Bun-Bun commented 4 years ago

As my post earlier said

Server OS: Centos 7 Desktop client: Windows 2.6.2 (Win 10 Pro 1803) Nextcloud: 14

skjnldsv commented 4 years ago

Sorry! Thanks :)

bengtj commented 4 years ago

Maybe this is related. I had a 14GB folder with misc files that I yesterday:

Disconnected from nextcloud.
Moved from C:\ to D:\ with explorer.
Connected it again to nextcloud.

Today I discovered that the folder was empty on all clients. I did not find anything on the server in trash. I got desperate and now I'm restoring a backup that I fortunately did the 24th.

And just now I found that there was a restore button on the delete activity in the server that maybe could have fixed it even though I did not find the folders in the trash.

Anyhow, maybe this can be used for reproducing the issue. The client was "Version 2.6.2stable-Win64 (build 20191224)" and Nextcloud 17.0.2 running in a docker container on Fedora 30.

markc commented 4 years ago

Ubuntu 20.04 server with Nextcloud 18.0.4. A friend just had a similar experience. Everything on the server was in Trash. We tried to "bulk" Restore everything but all the folders and files inside the 1/2 dozen top level folders were restored up to the root folder, all except the original top level folders which remained in Trash. That was weird so seeing the users linux client was crashing (not sure of the version) they had stopped the syncing so they still had all their files locally. He deleted all files again on the server and I did a "php occ trashbin:cleanup user" and a "php occ files:scan user" to clear everything out so now he is re-syncing about 20GB which will take about 24 hours. Said friend is not happy, to say the least, and after this experience I am not keen to encourage anyone else to use Nextcloud.
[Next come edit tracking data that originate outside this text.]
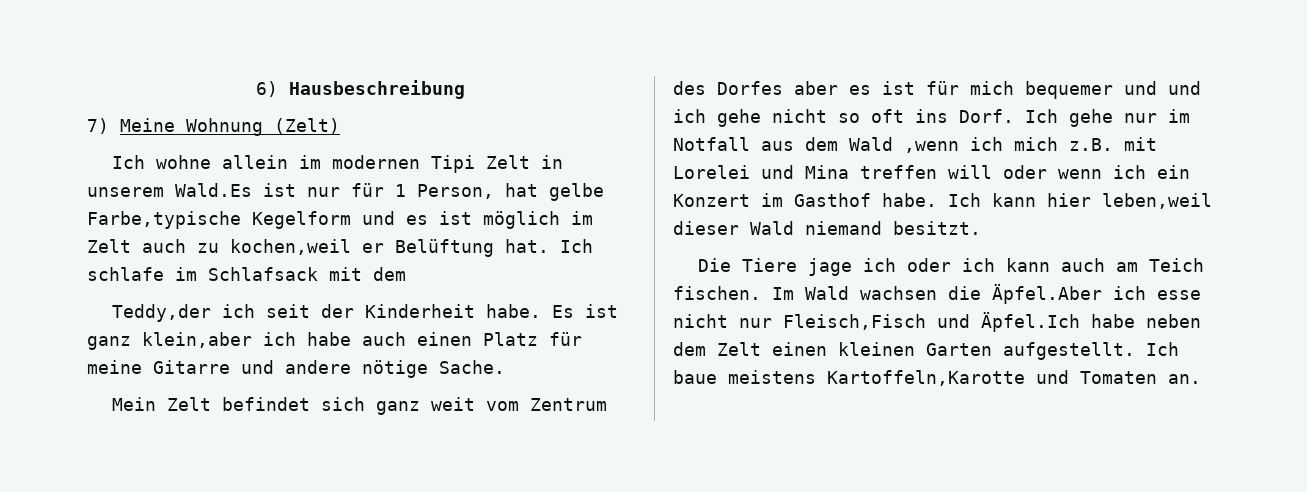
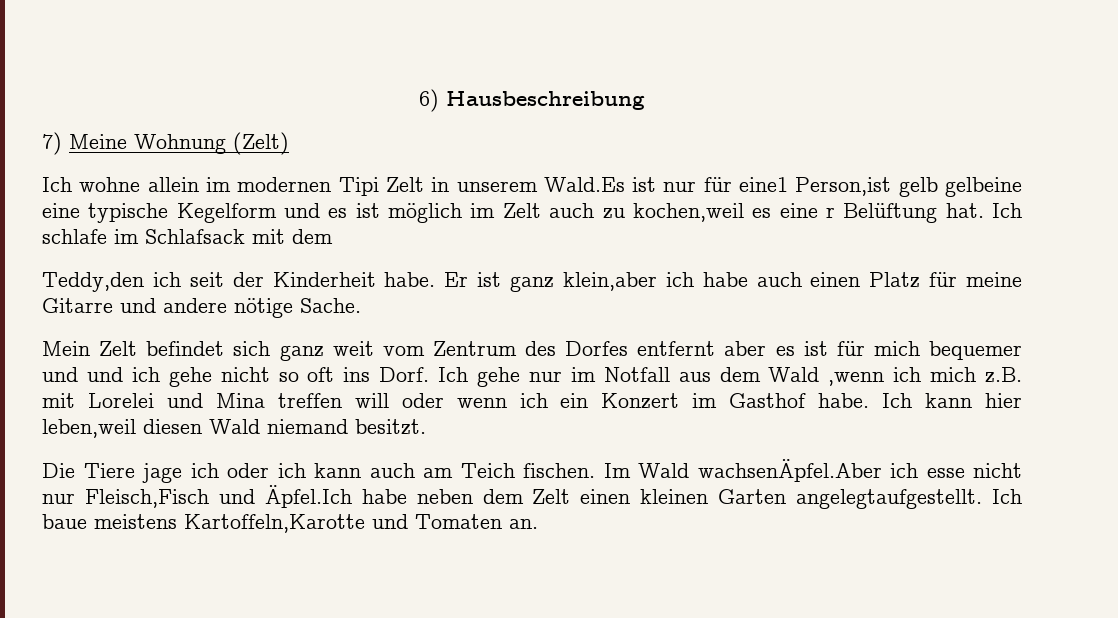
- Ich wohne allein im modernen Tipi Zelt in unserem Wald.Es ist nur für 1 Person, hat gelbe Farbe,typische Kegelform und es ist möglich im Zelt auch zu kochen,weil er Belüftung hat.
+ Ich wohne allein im modernen Tipi Zelt in unserem Wald.Es ist nur für eine1 Person,ist gelb gelbeine eine typische Kegelform und es ist möglich im Zelt auch zu kochen,weil es eine r Belüftung hat.
- Teddy,der ich seit der Kinderheit habe.
+ Teddy,den ich seit der Kinderheit habe.
- Es ist ganz klein,aber ich habe auch einen Platz für meine Gitarre und andere nötige Sache.
+ Er ist ganz klein,aber ich habe auch einen Platz für meine Gitarre und andere nötige Sache.
- Mein Zelt befindet sich ganz weit vom Zentrum des Dorfes aber es ist für mich bequemer und und ich gehe nicht so oft ins Dorf.
+ Mein Zelt befindet sich ganz weit vom Zentrum des Dorfes entfernt aber es ist für mich bequemer und und ich gehe nicht so oft ins Dorf.
- Ich kann hier leben,weil dieser Wald niemand besitzt.
+ Ich kann hier leben,weil diesen Wald niemand besitzt.
- Im Wald wachsen die Äpfel.Aber ich esse nicht nur Fleisch,Fisch und Äpfel.Ich habe neben dem Zelt einen kleinen Garten aufgestellt.
+ Im Wald wachsenÄpfel.Aber ich esse nicht nur Fleisch,Fisch und Äpfel.Ich habe neben dem Zelt einen kleinen Garten angelegtaufgestellt.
jvsalo commented 4 years ago

We had a similar case recently; a Windows client (2.6.2stable-Win64 (build 20191224)) suddenly asked the server (18.0.4) to delete all locally synced files on the server, while actually the client's local files were intact.

After that, it started uploading the local files back. Some of the deleted items were shares from other users (now un-shared; had to share again); the newly uploaded files now (unsurprisingly) showed up as the user's personal files instead of as shares from other users.

er-vin commented 4 years ago

Looks like a hard one to find and trigger (never triggered on my end for instance). What we would need is to collect as much information as possible to converge toward a scenario to just be able to reproduce it. This means we'd need something along those lines for each such mass removal event:

complete client log files around the time where it happened (so make sure the client runs with --logdir, --logdebug and probably --logexpire if you don't want said logs to fill up your disk too much;
the sync summary log for that particular sync which removed data;
the journal db files of the client (look in your nextcloud.cfg they are referenced there);
server log files containing the affected user logs for around the time of the event (probably one hour before and one hour after to be on the safe side).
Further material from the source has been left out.